Custom loss function with weights in Keras

keras

custom loss function

weighted loss

deep learning

machine learning

Custom loss function with weights in Keras

Master System Design with Codemia

Enhance your system design skills with over 120 practice problems, detailed solutions, and hands-on exercises.

Start Practicing Learn More

Introduction

Weighting a loss in Keras is a common way to tell the model that some mistakes matter more than others. The first question, though, should be whether you really need a custom loss; many weighting problems are already handled by class_weight or sample_weight, and using the built-in path is usually simpler and less error-prone.

When a Custom Weighted Loss Is Necessary

Use Keras built-in weighting when the rule is straightforward:

'class_weight for class-level weighting in standard classification'
'sample_weight when each training example has its own weight'

Use a custom loss when the weighting logic depends on tensor values inside the batch, on multiple outputs, or on a weighting rule that the built-in arguments cannot express cleanly.

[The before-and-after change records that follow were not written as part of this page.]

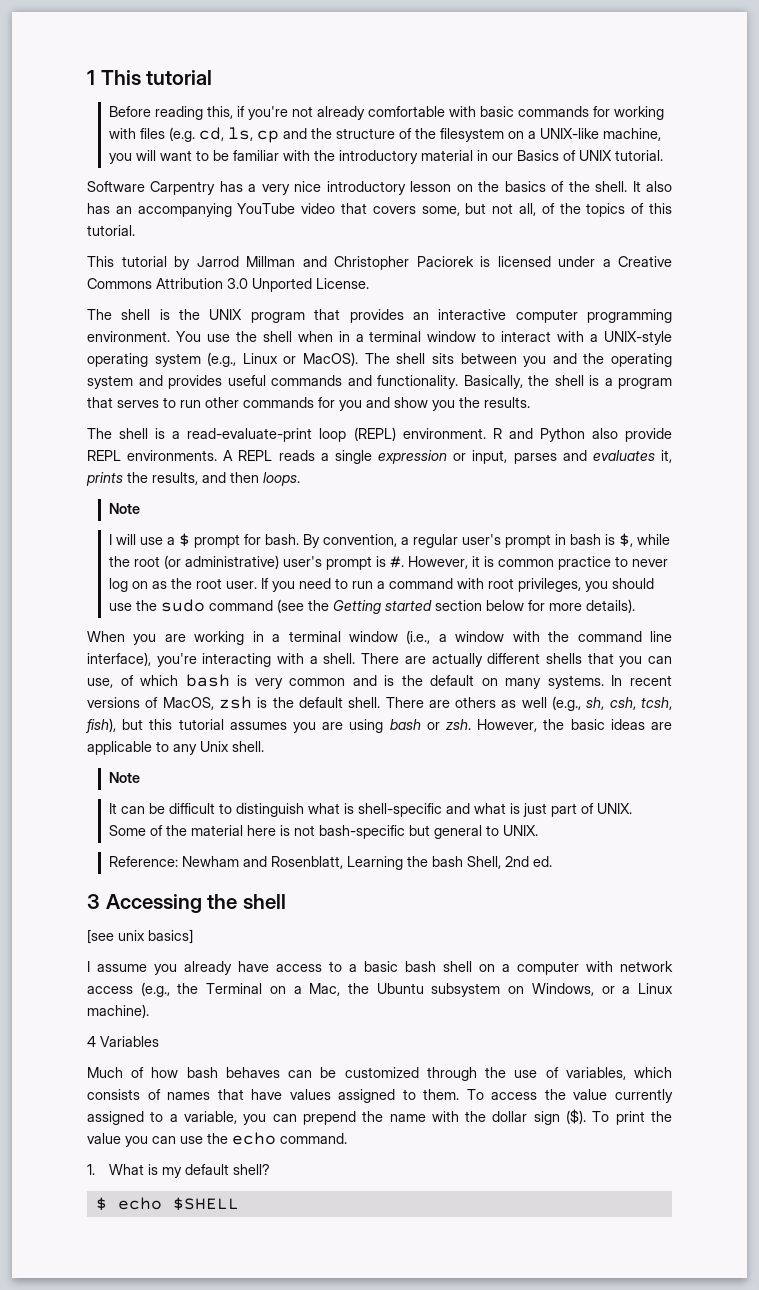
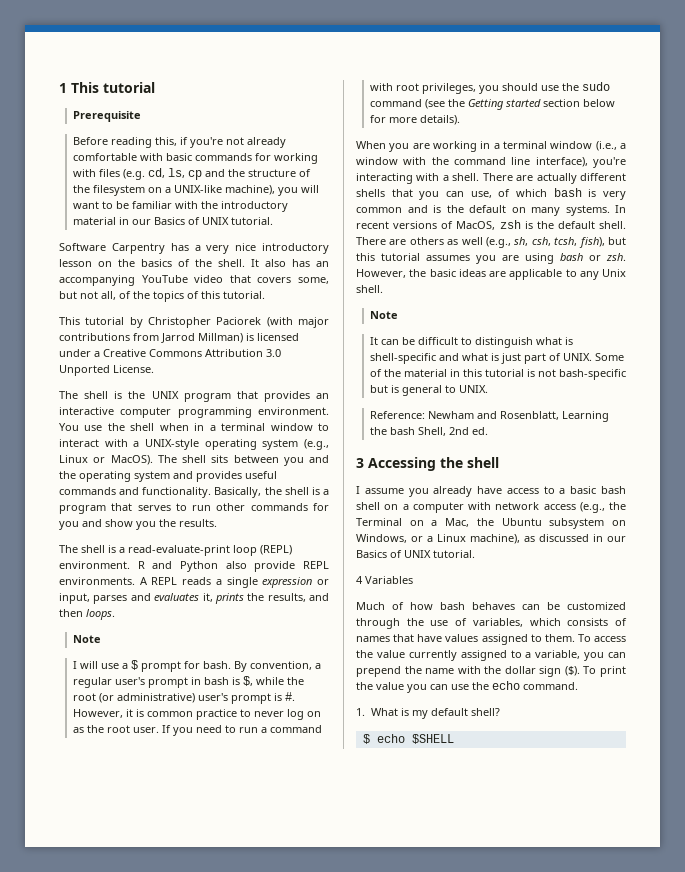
(213, 77) none -> [72,111,141,122] // Prerequisite
[602,128,661,141] machine, -> [224,185,275,195] machine),
[196,256,474,270] Jarrod Millman and Christopher Paciorek -> [148,317,329,328] [59,333,243,343] Christopher Paciorek (with major contributions from Jarrod Millman)
[246,825,276,836] here -> [449,369,524,377] in this tutorial
(430, 830) none -> [390,385,399,393] is
[87,929,193,944] // [see unix basics] -> (499, 462) none
[87,1004,149,1018] machine). -> [470,534,626,544] [356,550,475,558] machine), as discussed in our Basics of UNIX tutorial.

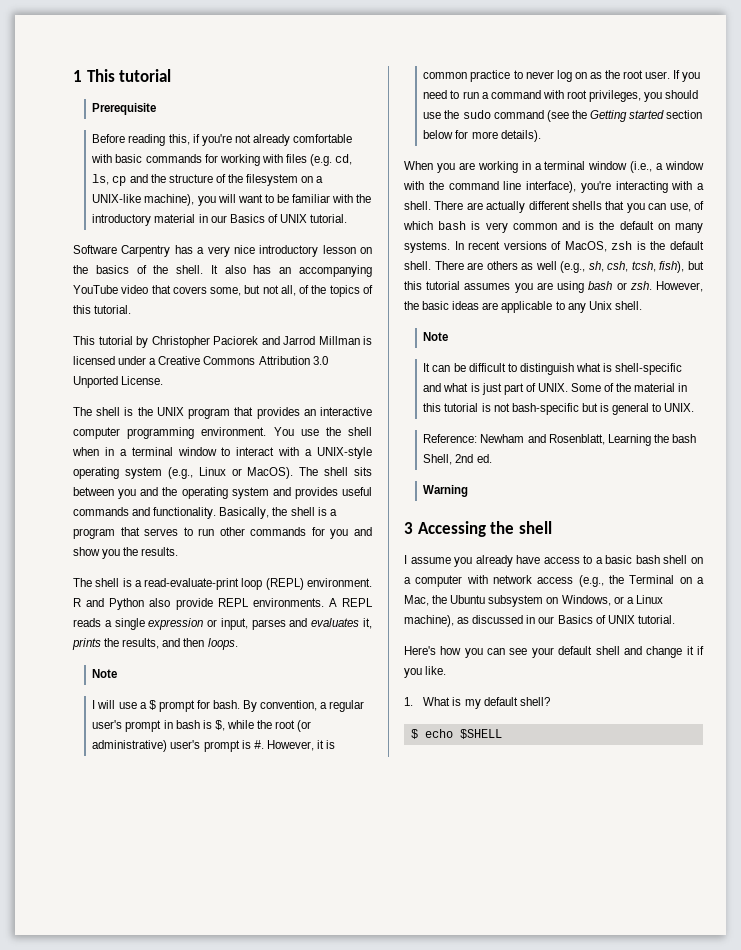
[266,317,329,328] [59,333,243,343] (with major contributions from Jarrod Millman) -> [261,336,360,345] and Jarrod Millman
(488, 431) none -> [423,485,469,497] // Warning
[356,576,413,584] [356,602,626,610] [356,618,627,629] [356,634,626,645] [356,650,626,661] [356,666,626,677] [356,681,578,693] 4 Variables // Much of how bash behaves can be customized through the use of variables, which consists of names that have values assigned to them. To access the value currently assigned to a variable, you can prepend the name with the dollar sign ($). To print the value you can use the echo command. -> [404,646,704,658] [404,666,447,678] Here's how you can see your default shell and change it if you like.

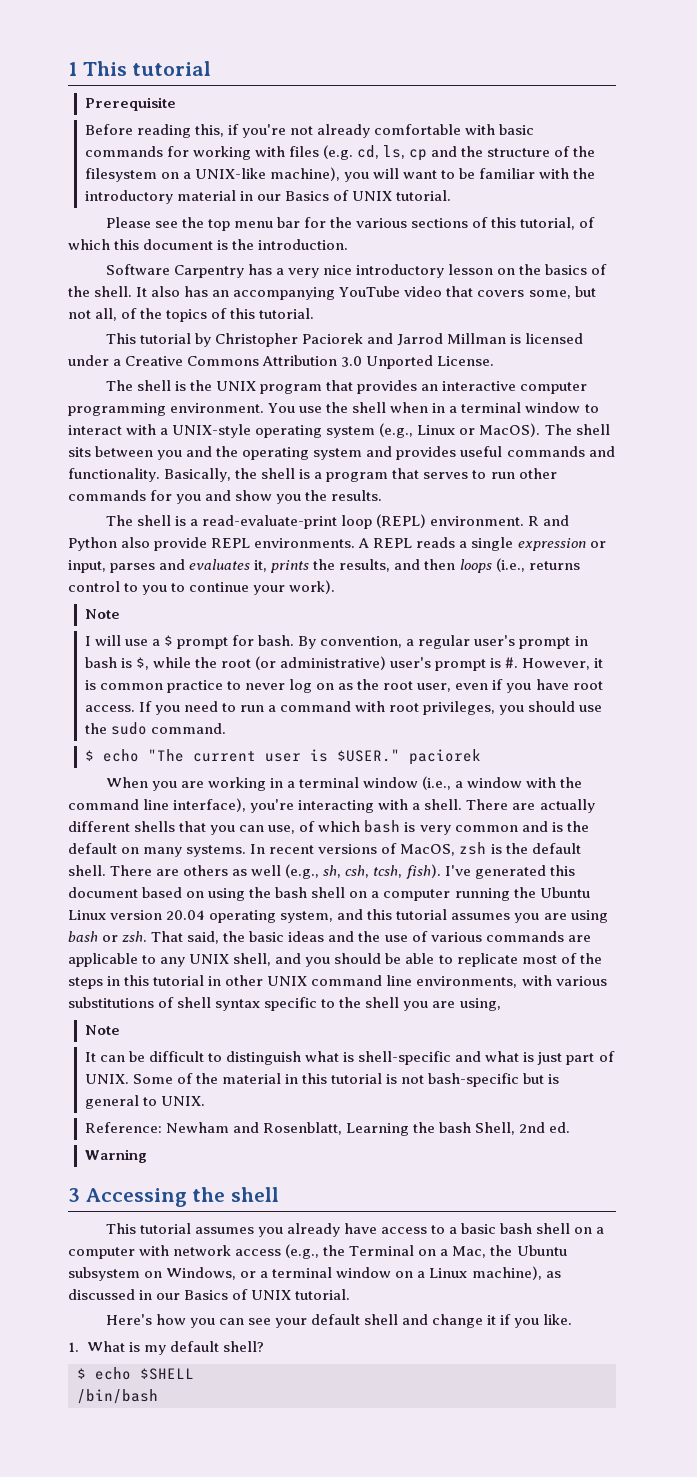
(348, 218) none -> [105,217,596,231] [68,239,349,250] // Please see the top menu bar for the various sections of this tutorial, of which this document is the introduction.
[207,638,238,650] loops. -> [459,558,580,573] [68,580,336,595] loops (i.e., returns control to you to continue your work).
[645,71,671,79] user. -> [417,679,603,693] [84,705,135,712] user, even if you have root access.
[493,110,703,122] [423,130,541,142] command (see the Getting started section below for more details). -> [150,723,226,734] [84,749,481,765] command. // $ echo "The current user is $USER." paciorek
[659,261,704,273] fish), but -> [405,864,575,879] [68,887,590,901] [68,909,364,923] fish). I've generated this document based on using the bash shell on a computer running the Ubuntu Linux version 20.04 operating system, and
[656,281,703,292] However, -> [151,931,220,944] That said,
[482,301,642,313] are applicable to any Unix shell. -> [328,931,591,942] [68,953,602,967] [68,975,607,989] [68,997,501,1011] and the use of various commands are applicable to any UNIX shell, and you should be able to replicate most of the steps in this tutorial in other UNIX command line environments, with various substitutions of shell syntax specific to the shell you are using,
[404,555,451,564] I assume -> [105,1223,254,1234] This tutorial assumes
(634, 600) none -> [272,1267,426,1278] terminal window on a
(502, 734) none -> [77,1389,158,1404] // /bin/bash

The implementation rule is important: a Keras loss must use TensorFlow operations. If you use NumPy inside the loss, gradient computation will break because NumPy executes outside the TensorFlow graph.

Example: Weighted Binary Crossentropy

The following example increases the penalty for false negatives by multiplying the positive class term.

python

1import numpy as np
2import tensorflow as tf
3
4positive_weight = 3.0
5
6@tf.keras.utils.register_keras_serializable()
7def weighted_binary_crossentropy(y_true, y_pred):
8    y_true = tf.cast(y_true, tf.float32)
9    y_pred = tf.clip_by_value(y_pred, 1e-7, 1.0 - 1e-7)
10
11    positive_term = -y_true * tf.math.log(y_pred) * positive_weight
12    negative_term = -(1.0 - y_true) * tf.math.log(1.0 - y_pred)
13    return tf.reduce_mean(positive_term + negative_term)
14
15X = np.random.randn(200, 3).astype("float32")
16y = (X[:, 0] + 0.3 * X[:, 1] > 0.5).astype("float32")
17
18model = tf.keras.Sequential(
19    [
20        tf.keras.layers.Input(shape=(3,)),
21        tf.keras.layers.Dense(8, activation="relu"),
22        tf.keras.layers.Dense(1, activation="sigmoid"),
23    ]
24)
25model.compile(optimizer="adam", loss=weighted_binary_crossentropy)
26model.fit(X, y, epochs=3, batch_size=16, verbose=0)

This example is fully differentiable because every operation is a TensorFlow op.

Per-Class Weighting for One-Hot Targets

For multi-class classification, a common pattern is to multiply the per-class crossentropy by a weight derived from the true class.

python

1import tensorflow as tf
2
3class_weights = tf.constant([1.0, 2.5, 4.0], dtype=tf.float32)
4
5def weighted_categorical_crossentropy(y_true, y_pred):
6    y_pred = tf.clip_by_value(y_pred, 1e-7, 1.0 - 1e-7)
7    per_class_loss = -y_true * tf.math.log(y_pred)
8    weighted = per_class_loss * class_weights
9    return tf.reduce_mean(tf.reduce_sum(weighted, axis=-1))

Here, the true class selects the relevant weight because y_true is one-hot encoded. If your labels are integer class ids instead, you would map those ids to weights differently.

Serialization Matters

If the model needs to be saved and loaded later, register the custom loss or pass it in custom_objects when loading. Forgetting that step is one of the most common reasons weighted-loss models fail to reload.

Using @tf.keras.utils.register_keras_serializable() is a good habit because it makes the loss easier to serialize in modern Keras workflows.

Prefer Simpler Built-In Weighting When It Fits

A lot of custom loss code is unnecessary. If your only goal is “class 1 should count three times more”, this may be enough:

python

model.compile(optimizer="adam", loss="binary_crossentropy")
model.fit(X, y, class_weight={0: 1.0, 1: 3.0}, epochs=3, verbose=0)

That version is shorter, easier to read, and avoids mistakes in the manual loss formula.

Common Pitfalls

The biggest pitfall is using NumPy inside the loss function. Loss code must stay in TensorFlow so gradients can flow correctly.

Another mistake is returning a Python scalar or reducing the wrong dimension. A Keras loss should return a tensor whose aggregation behavior is consistent with the model setup.

A third issue is writing a custom loss for a problem already solved by class_weight or sample_weight. That adds maintenance cost with no real gain.

Summary

Use class_weight or sample_weight first when they match the problem.
Write a custom loss only when the weighting rule depends on tensor logic that built-in weighting cannot express.
Keep the loss differentiable by using TensorFlow operations, not NumPy.
Register custom losses if the model needs to be saved and loaded later.
Validate the formula on a small example before trusting a long training run.